I'm not going to mark this one as "Won't Fix" yet, because I realize there might be some feedback that could change my opinion, but I am considering resolving it as "Won't Fix".

spring-operator commented 14 years ago

Grzegorz Grzybek commented

Good argument! That's why I've implemented what I want with @Transactional on @ServiceActivator annotated class just before filing this issue :)

For me it is enough to let you mark it as "won't fix" - just after explaining it in reference documentation.

That'll also resolve the general problem of transactions in Spring-Int in much cleaner way than in Mule (I don't know how they do it in Mule 3, but I'm not interested in checking this out :)

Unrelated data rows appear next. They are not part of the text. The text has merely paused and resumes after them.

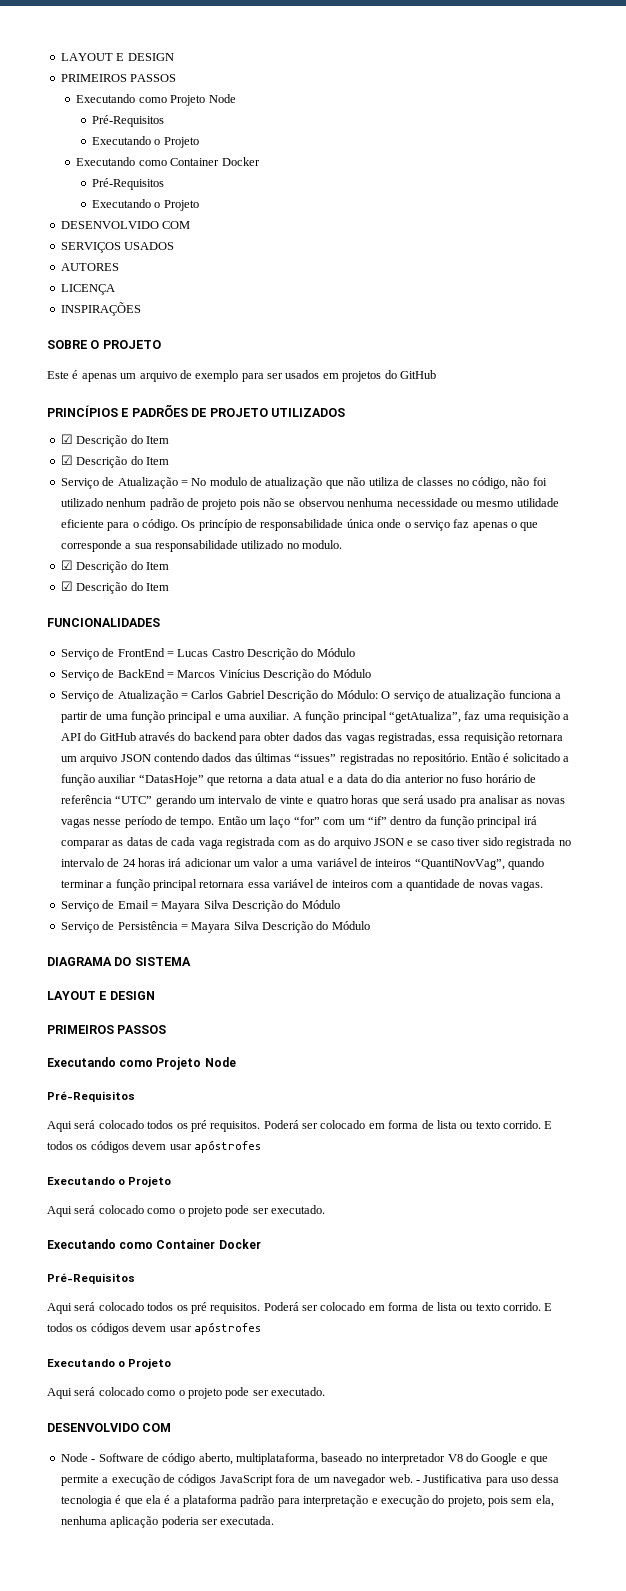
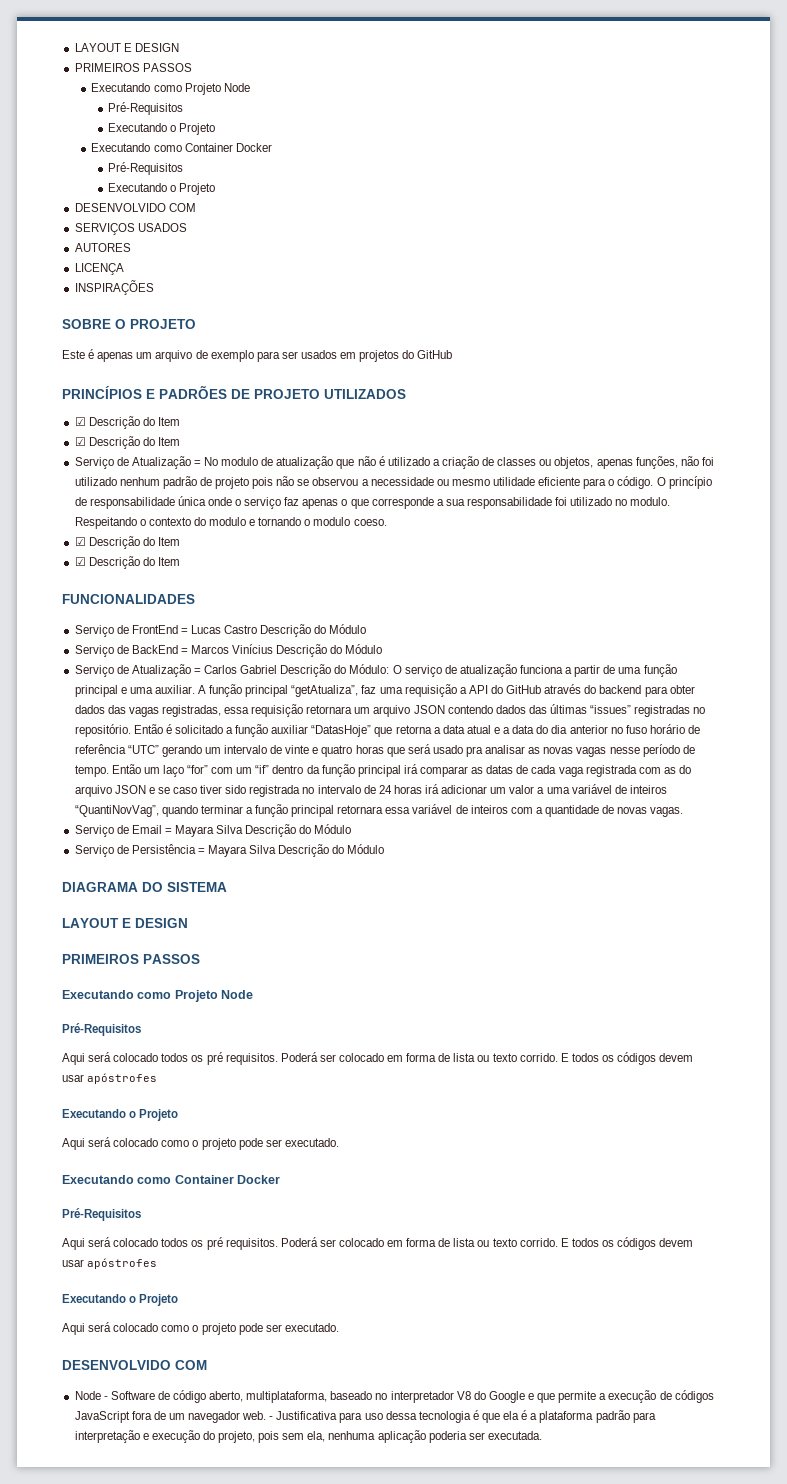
[368,477,508,489] utiliza de classes no código, -> [378,456,678,469] é utilizado a criação de classes ou objetos, apenas funções,
[347,498,394,507] nenhuma -> [361,479,369,486] a
[181,520,196,528] Os -> [656,477,666,486] O
(238, 546) none -> [555,497,568,506] foi
(342, 544) none -> [74,517,387,529] Respeitando o contexto do modulo e tornando o modulo coeso.

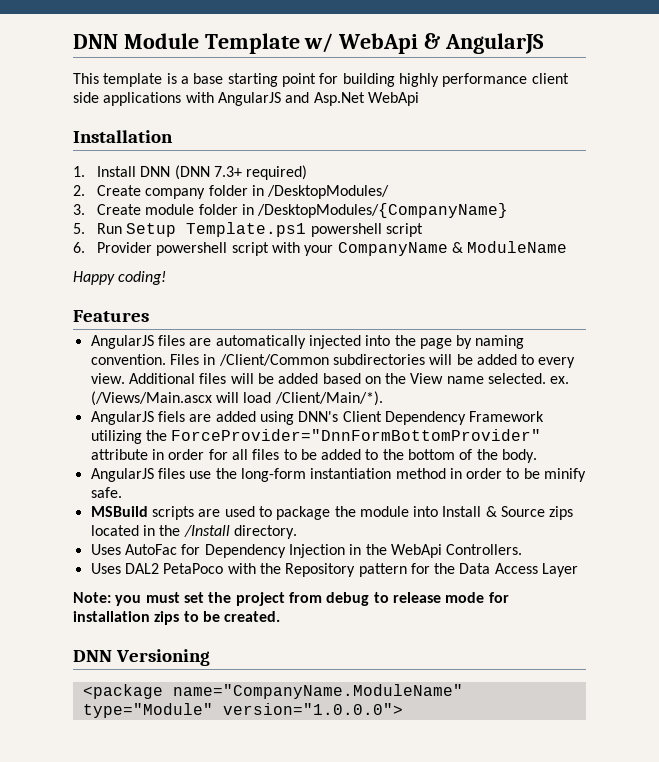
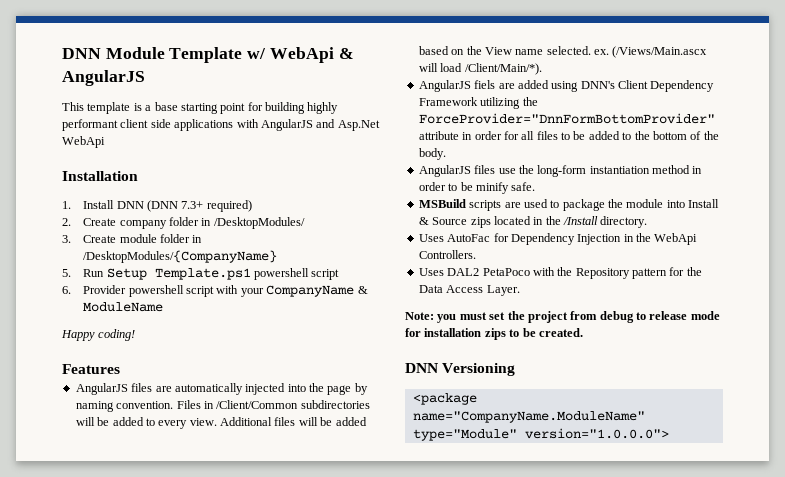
[442,73,528,87] performance -> [62,119,118,131] performant
[542,563,579,577] Layer -> [486,285,520,296] Layer.

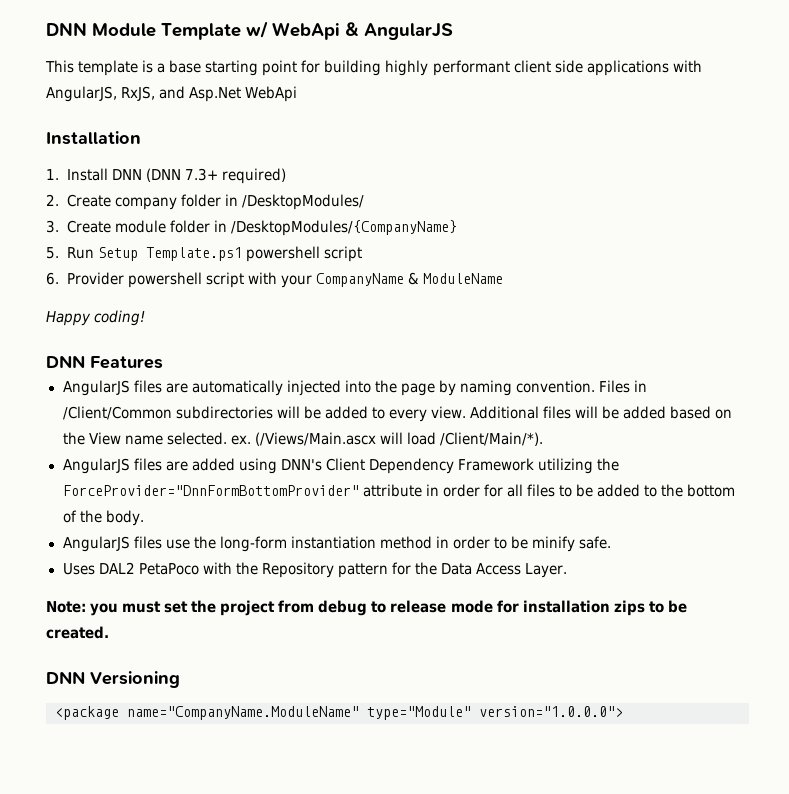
[260,119,313,131] AngularJS -> [46,86,156,102] AngularJS, RxJS,
(136, 335) none -> [46,355,85,368] DNN
[474,80,496,89] fiels -> [133,458,162,471] files
[418,199,720,211] [418,216,648,228] [418,233,698,245] [418,250,476,259] // MSBuild scripts are used to package the module into Install & Source zips located in the /Install directory. // Uses AutoFac for Dependency Injection in the WebApi Controllers. -> (612, 542) none

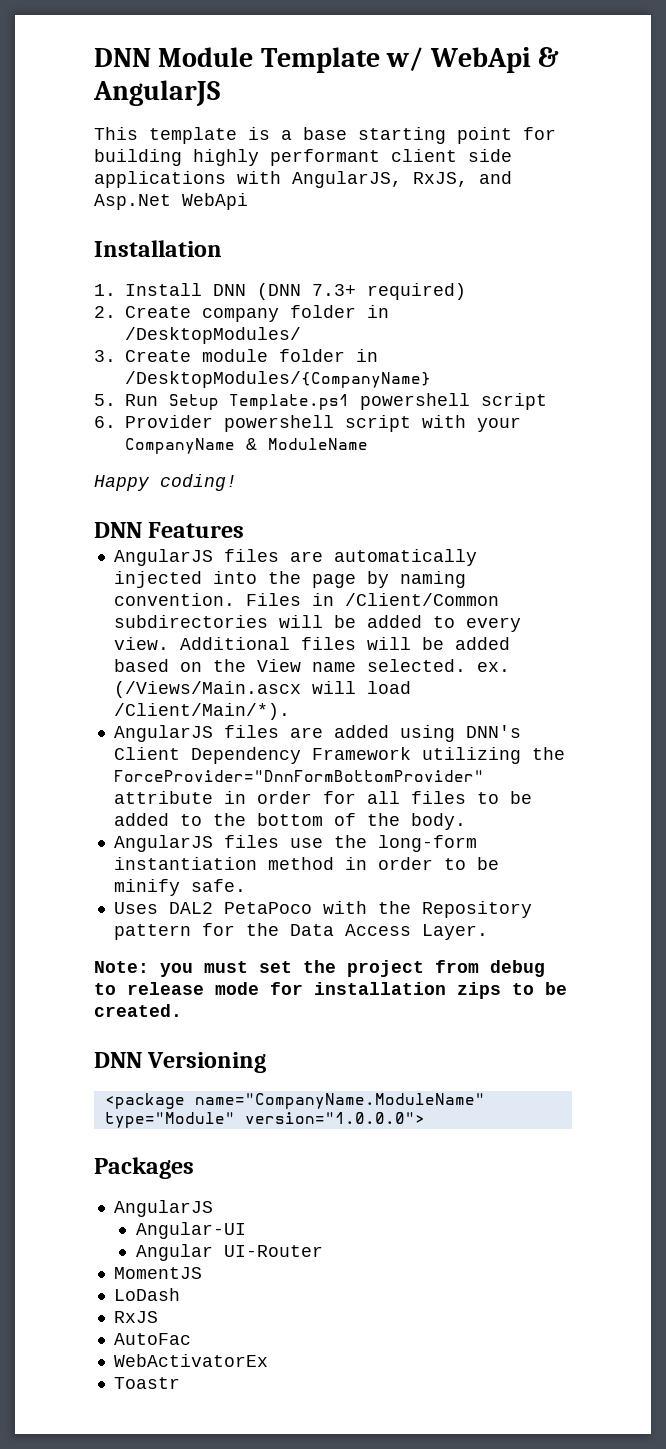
(623, 711) none -> [94,1157,194,1179] [113,1200,213,1217] [135,1222,246,1239] [135,1244,323,1261] [113,1267,202,1279] [113,1288,180,1301] [113,1311,158,1323] [113,1333,191,1345] [113,1354,268,1367] [113,1377,180,1389] // Packages // AngularJS // Angular-UI // Angular UI-Router // MomentJS // LoDash // RxJS // AutoFac // WebActivatorEx // Toastr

Another thing - SpringInt being (IMO) the best implementation of EI Patterns should explain that it has not reference implementation of "Transactional Client EIP" because it has not the concept of transactional channels (despite of JMS backed channels) - there's no MessageChannel.commit() method. So maybe a little explanation here in reference doc?

So for me it is enough to resolve this issue by putting your explanation (on short and long transactions) in reference documentation.

regards Grzegorz Grzybek

spring-operator commented 14 years ago

Mark Fisher commented

Oleg, can you just amend the Transaction section that you recently created in the reference manual to include some detailed information/justification for this as suggested in the comments above?

Thanks, Mark

spring-operator commented 13 years ago

Oleg Zhurakousky commented

The new Transaction section was updated with explanation which was inspired by the comments from this issue.